A public school with an opportunity gap is not a good school. Period.
What we do and what our institutions do matters. If we do not change our institutions to reflect our expressed attitude, our attitudes will change to reflect our institutions.
-John A. Powell
Seattle has the fifth-worst opportunity gap in the nation.
I’ve mentioned that several times on this blog, but it’s still startling to really consider what it means.
In the entire United States, only four cities are doing a more discriminatory job than Seattle of schooling their kids. Only four cities are more oppressive than Seattle in their public education.
My kids are not white. Finding a good school, then, is about much more than just academics. It’s about navigating a minefield, knowing that we're dealing with an institution that systematically discriminates against kids like mine. We are forced to try to sleuth out pockets of safety within it.
But how? How do you figure out if the individual teachers and administrators at individual schools within the system will see my child as fully human? What are their biases? What are their discipline rates? Which kids are getting access to the most advanced classes and rigorous coursework?
It is a pressing need for my family to know about segregation and access within my kid’s school. I don’t just want to know about teacher biases, about discipline rates and opportunity gaps — it is so vitally important that it can cancel out everything else. If a school is teaching its white students really well and failing its students of color, that school’s overall “good” rating really means nothing to me. It might not apply to my child.
Parents of white kids have a similar investigative responsibility, I would argue, unless they want to put their children in the uncomfortable position of benefiting from a rigged system at the expense of their classmates.
Here’s what I mean: let’s say I’m a parent of a white student just looking for a “good,” academically rigorous elementary school for my kid.
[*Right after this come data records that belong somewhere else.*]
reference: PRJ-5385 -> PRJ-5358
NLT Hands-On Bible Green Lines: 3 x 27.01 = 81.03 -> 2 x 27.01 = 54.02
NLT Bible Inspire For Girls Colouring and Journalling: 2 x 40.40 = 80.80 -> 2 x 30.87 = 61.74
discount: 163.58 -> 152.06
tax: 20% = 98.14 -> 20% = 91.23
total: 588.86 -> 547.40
I might see the good rating of School A and choose it over the poorly rated School B, even though School A’s walls contain a big opportunity gap between white students and students of color. I probably have no way of knowing this is true, and I might play an accidentally active role in a discriminatory system by sending my white student into a segregated school environment.
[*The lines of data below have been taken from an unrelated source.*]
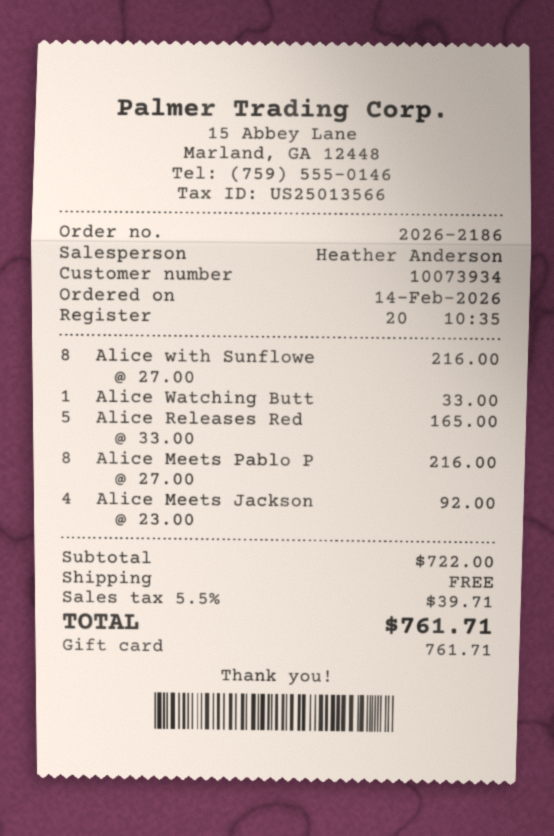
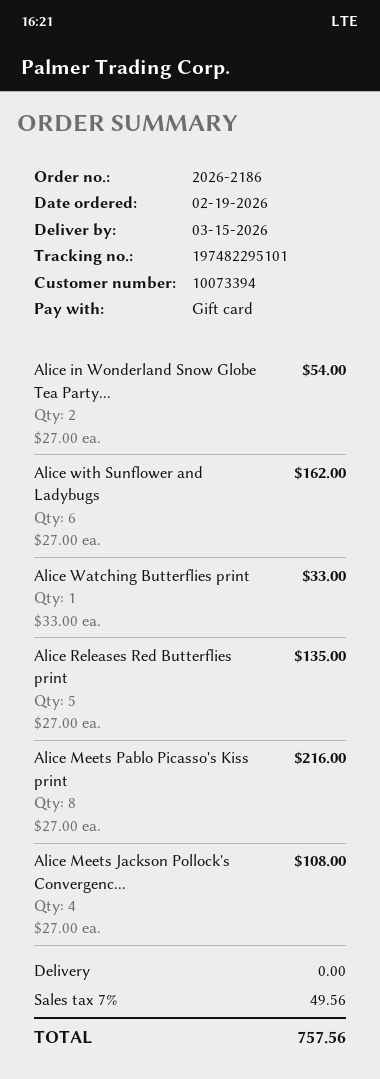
order date: 2026-02-14 -> 2026-02-19
customer number: 10073934 -> 10073394
Alice with Sunflowe: 8 x 27.00 = 216.00 -> 6 x 27.00 = 162.00
Alice Releases Red: 5 x 33.00 = 165.00 -> 5 x 27.00 = 135.00
Alice Meets Jackson: 4 x 23.00 = 92.00 -> 4 x 27.00 = 108.00
Alice in Wonderland Snow Globe Tea Party...: none -> 2 x 27.00 = 54.00
tax: 5.5% = 39.71 -> 7% = 49.56
total: 761.71 -> 757.56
But again, how is a parent to know any of this if we aren’t sharing vitally honest, nuanced information about our schools? If we want people to do things differently, to make the decisions that might lead to changed institutions, then we need to provide them with enough information to allow them to reach new conclusions.
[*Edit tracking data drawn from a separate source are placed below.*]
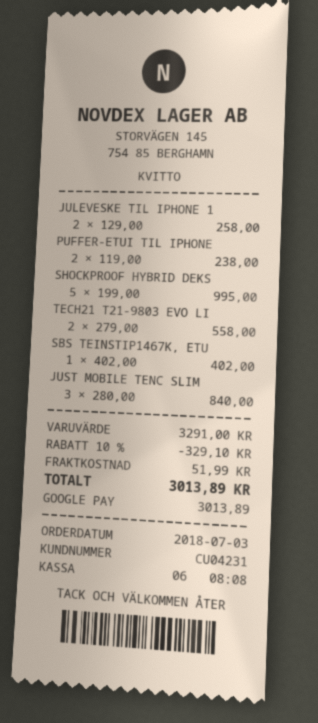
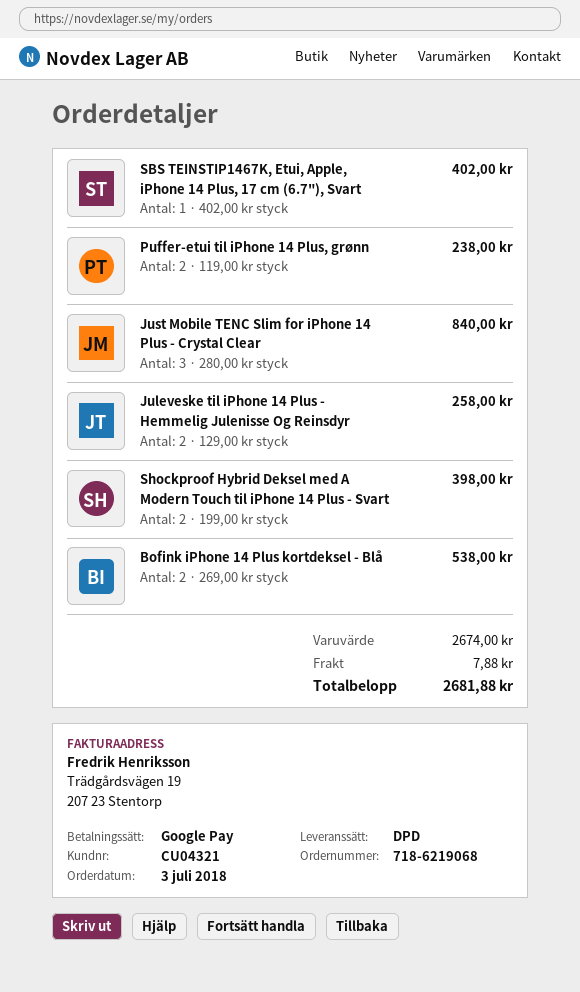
customer number: CU04231 -> CU04321
SHOCKPROOF HYBRID DEKS: 5 x 199.00 = 995.00 -> 2 x 199.00 = 398.00
TECH21 T21-9803 EVO LI: 2 x 279.00 = 558.00 -> none
Bofink iPhone 14 Plus kortdeksel - Blå: none -> 2 x 269.00 = 538.00
subtotal: 3291.00 -> 2674.00
discount: 10% = 329.10 -> none
shipping: 51.99 -> 7.88
total: 3013.89 -> 2681.88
The racial and social disparities in our schools are undermining the education of every student regardless of race. Unless our public school system reflects a total intolerance for discrimination and disproportionate outcomes, the racial and income-based disparities for our students will continue. We need to rethink what makes a “good” school.
A hitter who destroys right-handed pitching isn’t a “good” hitter unless he can hit lefties, too. If he can’t, he’s just a good hitter in certain situations, against certain pitchers. At best, he’s “good” with an asterisk.
A school that is really successful teaching white students isn’t “good” unless it is teaching its students of color just as well. Otherwise, it’s a good academic school for a select group of students, a bad school overall for many other groups, and a bad school for the social-emotional development of all students.
As Powell said, “what we do matters.” And what we do will determine what our institutions do.
In considering our schools, then, we need to remember that a failure of equity overwhelms any other positive factors. A school with an opportunity gap is not a good school. Period.